# Exercise brief:
Your task is to restate every entry below word for word and omit the images.

:: Information provided

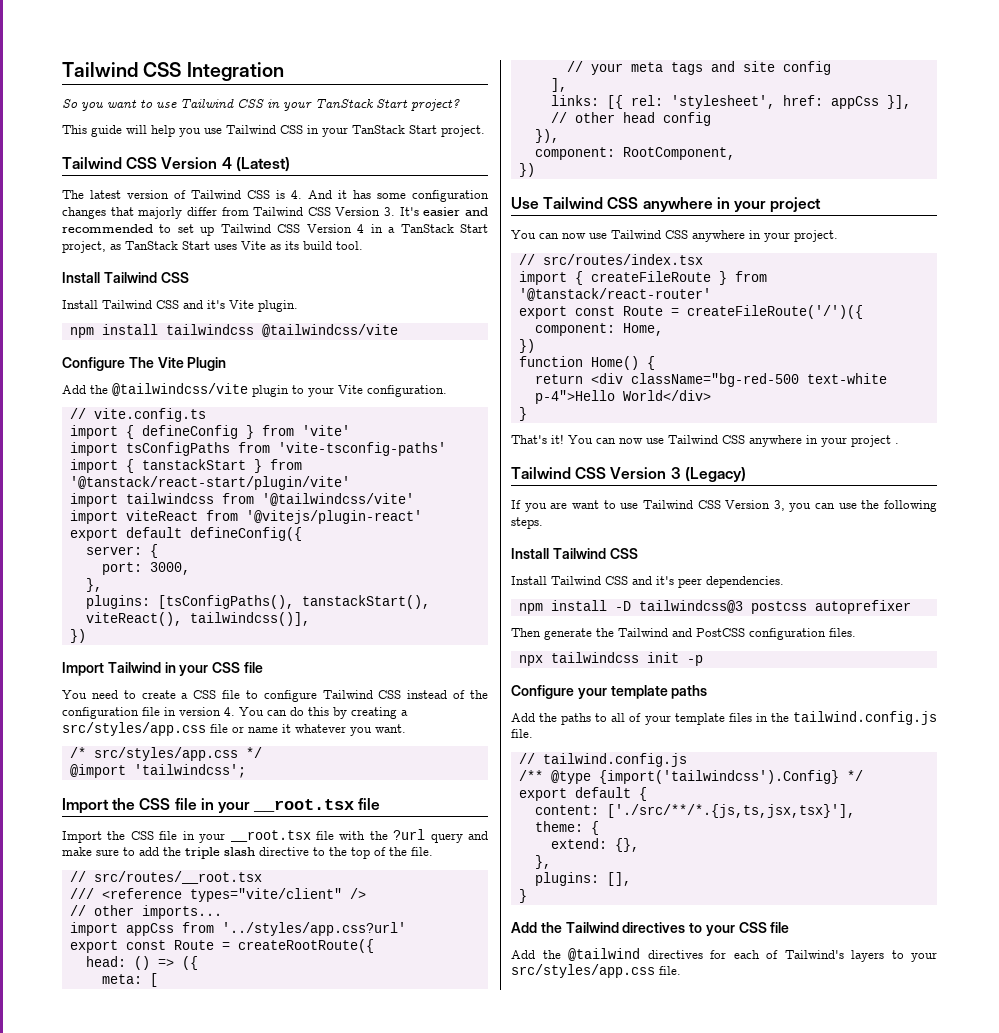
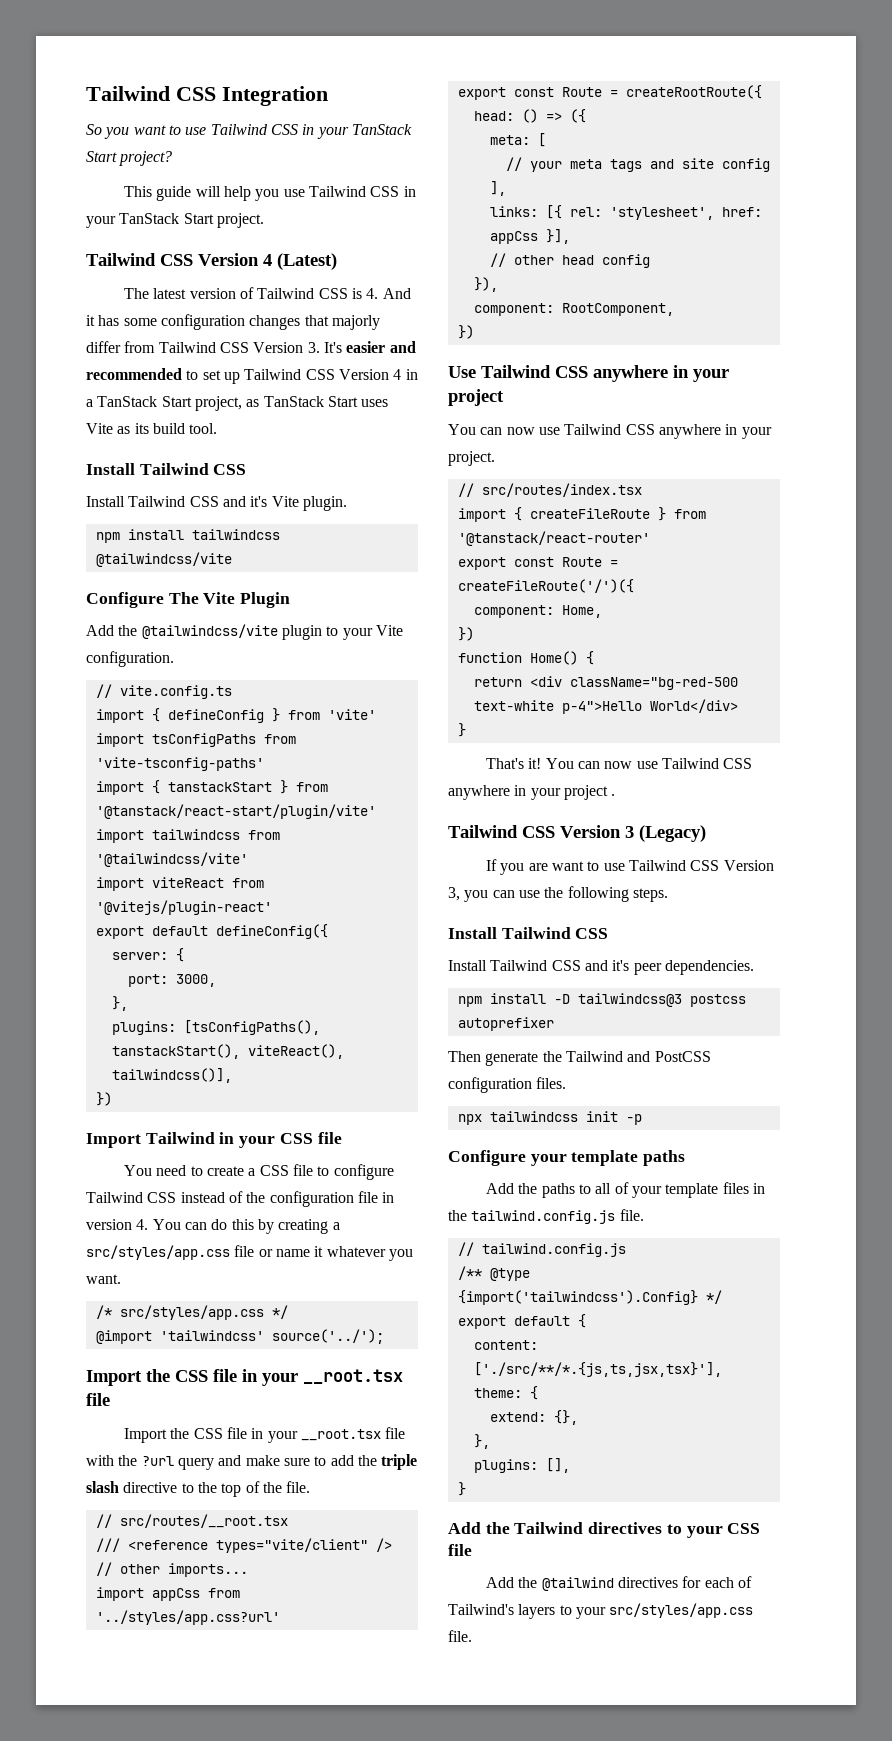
- @import 'tailwindcss';
+ @import 'tailwindcss' source('../');

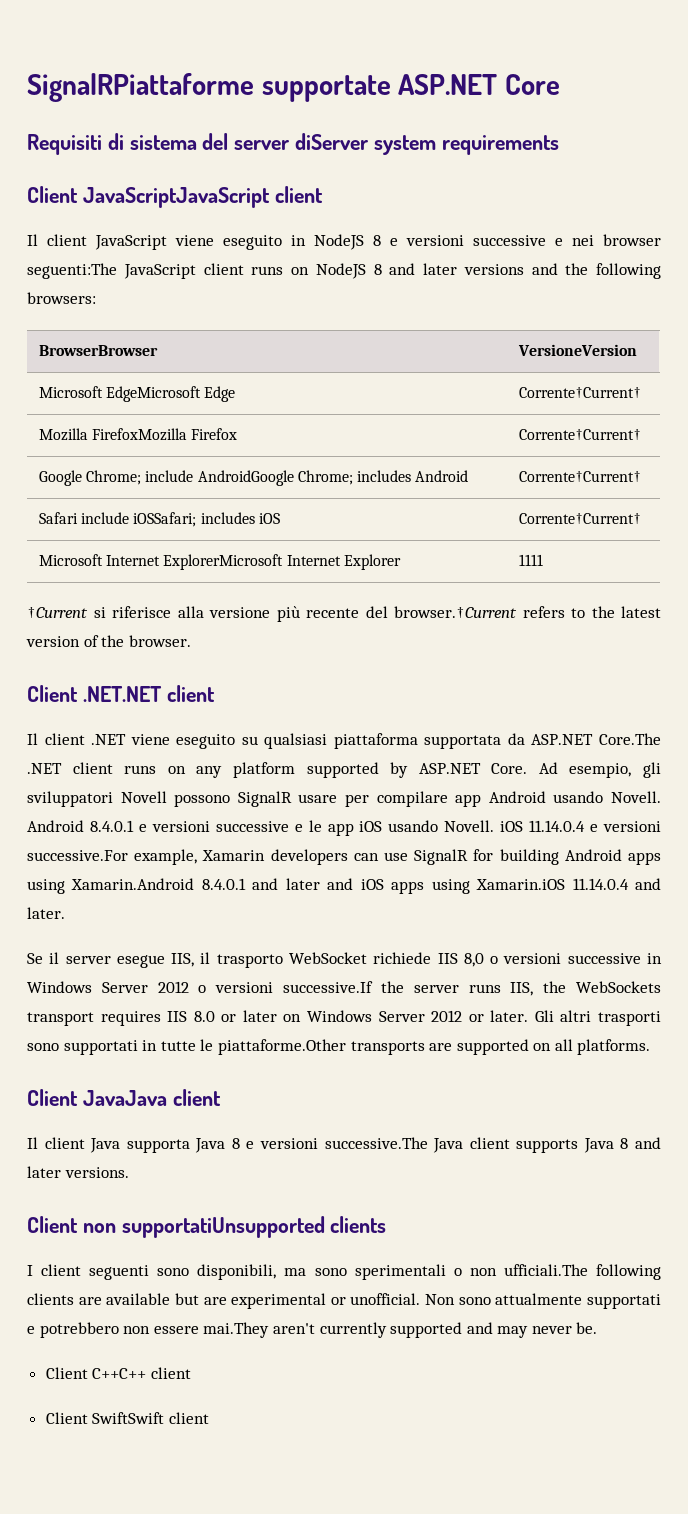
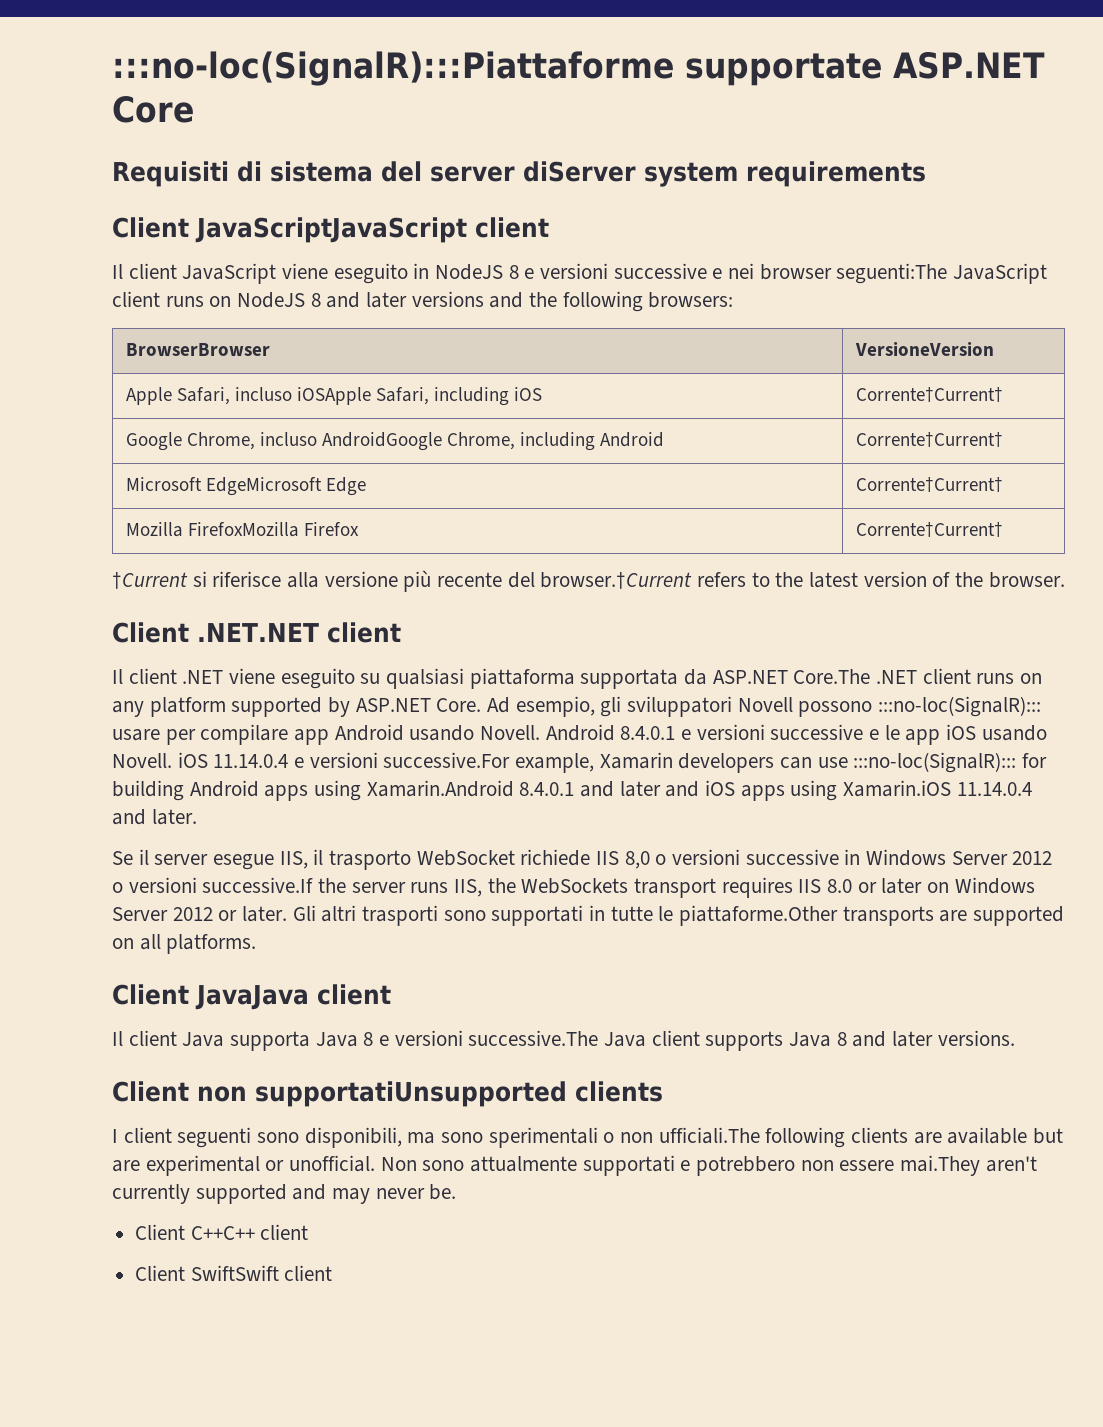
- SignalRPiattaforme supportate ASP.NET Core
+ :::no-loc(SignalR):::Piattaforme supportate ASP.NET Core
+ Apple Safari, incluso iOSApple Safari, including iOS | Corrente†Current†
+ Google Chrome, incluso AndroidGoogle Chrome, including Android | Corrente†Current†
- Google Chrome; include AndroidGoogle Chrome; includes Android | Corrente†Current†
- Safari include iOSSafari; includes iOS | Corrente†Current†
- Microsoft Internet ExplorerMicrosoft Internet Explorer | 1111
- Ad esempio, gli sviluppatori Novell possono SignalR usare per compilare app Android usando Novell.
+ Ad esempio, gli sviluppatori Novell possono :::no-loc(SignalR)::: usare per compilare app Android usando Novell.
- Android 8.4.0.1 e versioni successive e le app iOS usando Novell. iOS 11.14.0.4 e versioni successive.For example, Xamarin developers can use SignalR for building Android apps using Xamarin.Android 8.4.0.1 and later and iOS apps using Xamarin.iOS 11.14.0.4 and later.
+ Android 8.4.0.1 e versioni successive e le app iOS usando Novell. iOS 11.14.0.4 e versioni successive.For example, Xamarin developers can use :::no-loc(SignalR)::: for building Android apps using Xamarin.Android 8.4.0.1 and later and iOS apps using Xamarin.iOS 11.14.0.4 and later.

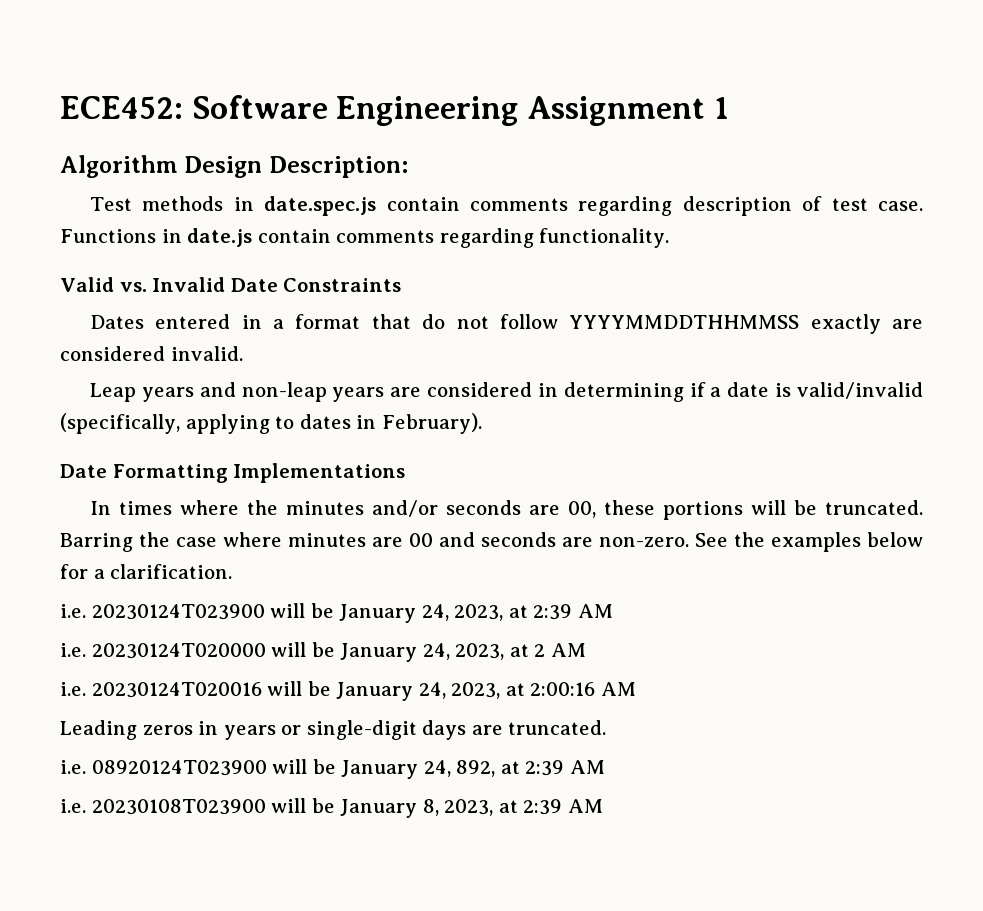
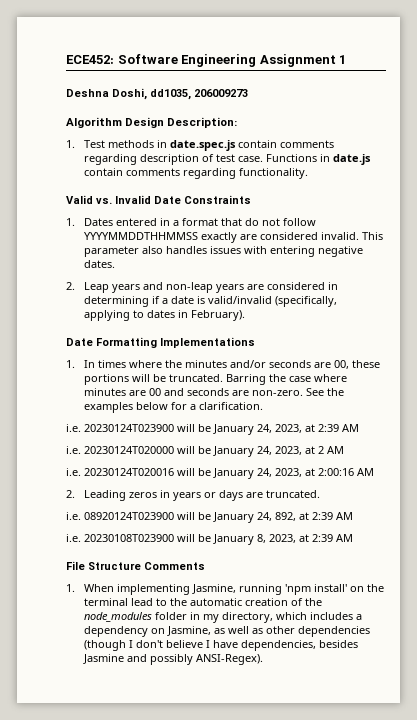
+ Deshna Doshi, dd1035, 206009273
- Test methods in date.spec.js contain comments regarding description of test case.
+ 1. Test methods in date.spec.js contain comments regarding description of test case.
- Dates entered in a format that do not follow YYYYMMDDTHHMMSS exactly are considered invalid.
- Leap years and non-leap years are considered in determining if a date is valid/invalid (specifically, applying to dates in February).
+ 1. Dates entered in a format that do not follow YYYYMMDDTHHMMSS exactly are considered invalid. This parameter also handles issues with entering negative dates.
+ 2. Leap years and non-leap years are considered in determining if a date is valid/invalid (specifically, applying to dates in February).
- In times where the minutes and/or seconds are 00, these portions will be truncated.
+ 1. In times where the minutes and/or seconds are 00, these portions will be truncated.
- Leading zeros in years or single-digit days are truncated.
+ 2. Leading zeros in years or days are truncated.
+ File Structure Comments
+ 1. When implementing Jasmine, running 'npm install' on the terminal lead to the automatic creation of the node_modules folder in my directory, which includes a dependency on Jasmine, as well as other dependencies (though I don't believe I have dependencies, besides Jasmine and possibly ANSI-Regex).

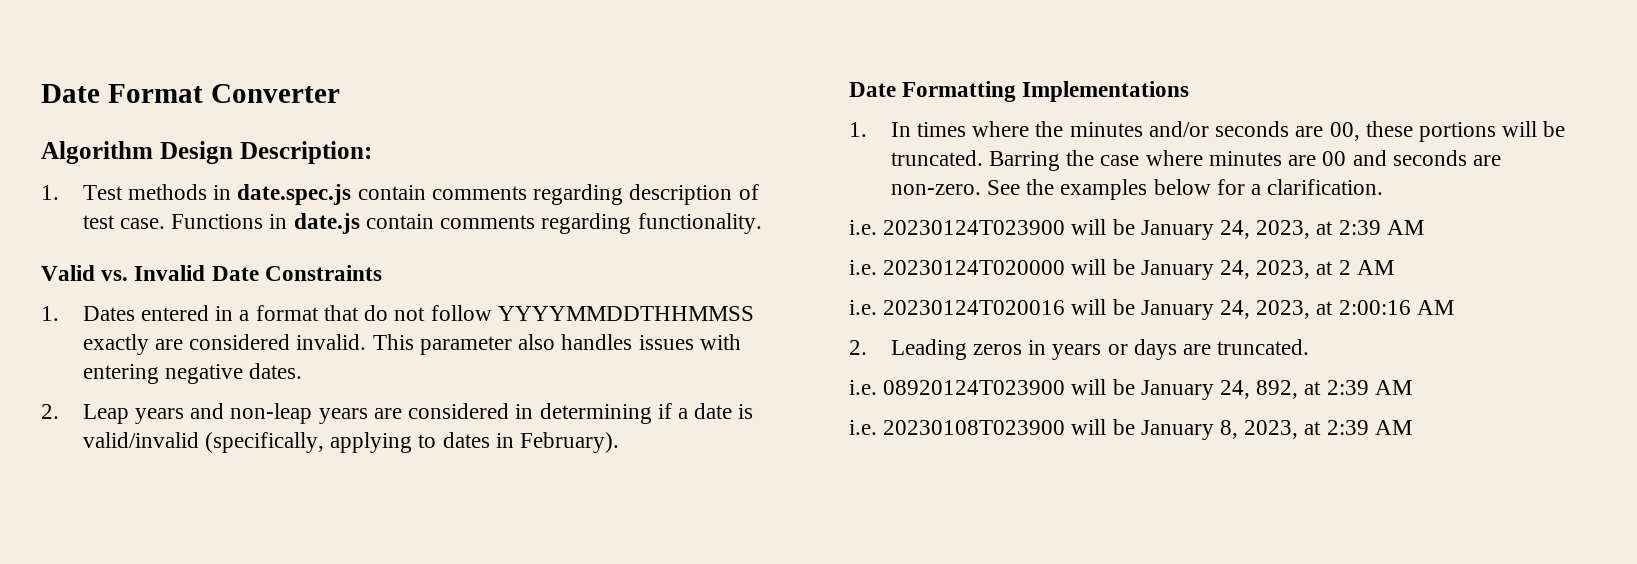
- ECE452: Software Engineering Assignment 1
- Deshna Doshi, dd1035, 206009273
+ Date Format Converter
- File Structure Comments
- 1. When implementing Jasmine, running 'npm install' on the terminal lead to the automatic creation of the node_modules folder in my directory, which includes a dependency on Jasmine, as well as other dependencies (though I don't believe I have dependencies, besides Jasmine and possibly ANSI-Regex).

::::

# Task result:
- @import 'tailwindcss';
+ @import 'tailwindcss' source('../');

- SignalRPiattaforme supportate ASP.NET Core
+ :::no-loc(SignalR):::Piattaforme supportate ASP.NET Core
+ Apple Safari, incluso iOSApple Safari, including iOS | Corrente†Current†
+ Google Chrome, incluso AndroidGoogle Chrome, including Android | Corrente†Current†
- Google Chrome; include AndroidGoogle Chrome; includes Android | Corrente†Current†
- Safari include iOSSafari; includes iOS | Corrente†Current†
- Microsoft Internet ExplorerMicrosoft Internet Explorer | 1111
- Ad esempio, gli sviluppatori Novell possono SignalR usare per compilare app Android usando Novell.
+ Ad esempio, gli sviluppatori Novell possono :::no-loc(SignalR)::: usare per compilare app Android usando Novell.
- Android 8.4.0.1 e versioni successive e le app iOS usando Novell. iOS 11.14.0.4 e versioni successive.For example, Xamarin developers can use SignalR for building Android apps using Xamarin.Android 8.4.0.1 and later and iOS apps using Xamarin.iOS 11.14.0.4 and later.
+ Android 8.4.0.1 e versioni successive e le app iOS usando Novell. iOS 11.14.0.4 e versioni successive.For example, Xamarin developers can use :::no-loc(SignalR)::: for building Android apps using Xamarin.Android 8.4.0.1 and later and iOS apps using Xamarin.iOS 11.14.0.4 and later.

+ Deshna Doshi, dd1035, 206009273
- Test methods in date.spec.js contain comments regarding description of test case.
+ 1. Test methods in date.spec.js contain comments regarding description of test case.
- Dates entered in a format that do not follow YYYYMMDDTHHMMSS exactly are considered invalid.
- Leap years and non-leap years are considered in determining if a date is valid/invalid (specifically, applying to dates in February).
+ 1. Dates entered in a format that do not follow YYYYMMDDTHHMMSS exactly are considered invalid. This parameter also handles issues with entering negative dates.
+ 2. Leap years and non-leap years are considered in determining if a date is valid/invalid (specifically, applying to dates in February).
- In times where the minutes and/or seconds are 00, these portions will be truncated.
+ 1. In times where the minutes and/or seconds are 00, these portions will be truncated.
- Leading zeros in years or single-digit days are truncated.
+ 2. Leading zeros in years or days are truncated.
+ File Structure Comments
+ 1. When implementing Jasmine, running 'npm install' on the terminal lead to the automatic creation of the node_modules folder in my directory, which includes a dependency on Jasmine, as well as other dependencies (though I don't believe I have dependencies, besides Jasmine and possibly ANSI-Regex).

- ECE452: Software Engineering Assignment 1
- Deshna Doshi, dd1035, 206009273
+ Date Format Converter
- File Structure Comments
- 1. When implementing Jasmine, running 'npm install' on the terminal lead to the automatic creation of the node_modules folder in my directory, which includes a dependency on Jasmine, as well as other dependencies (though I don't believe I have dependencies, besides Jasmine and possibly ANSI-Regex).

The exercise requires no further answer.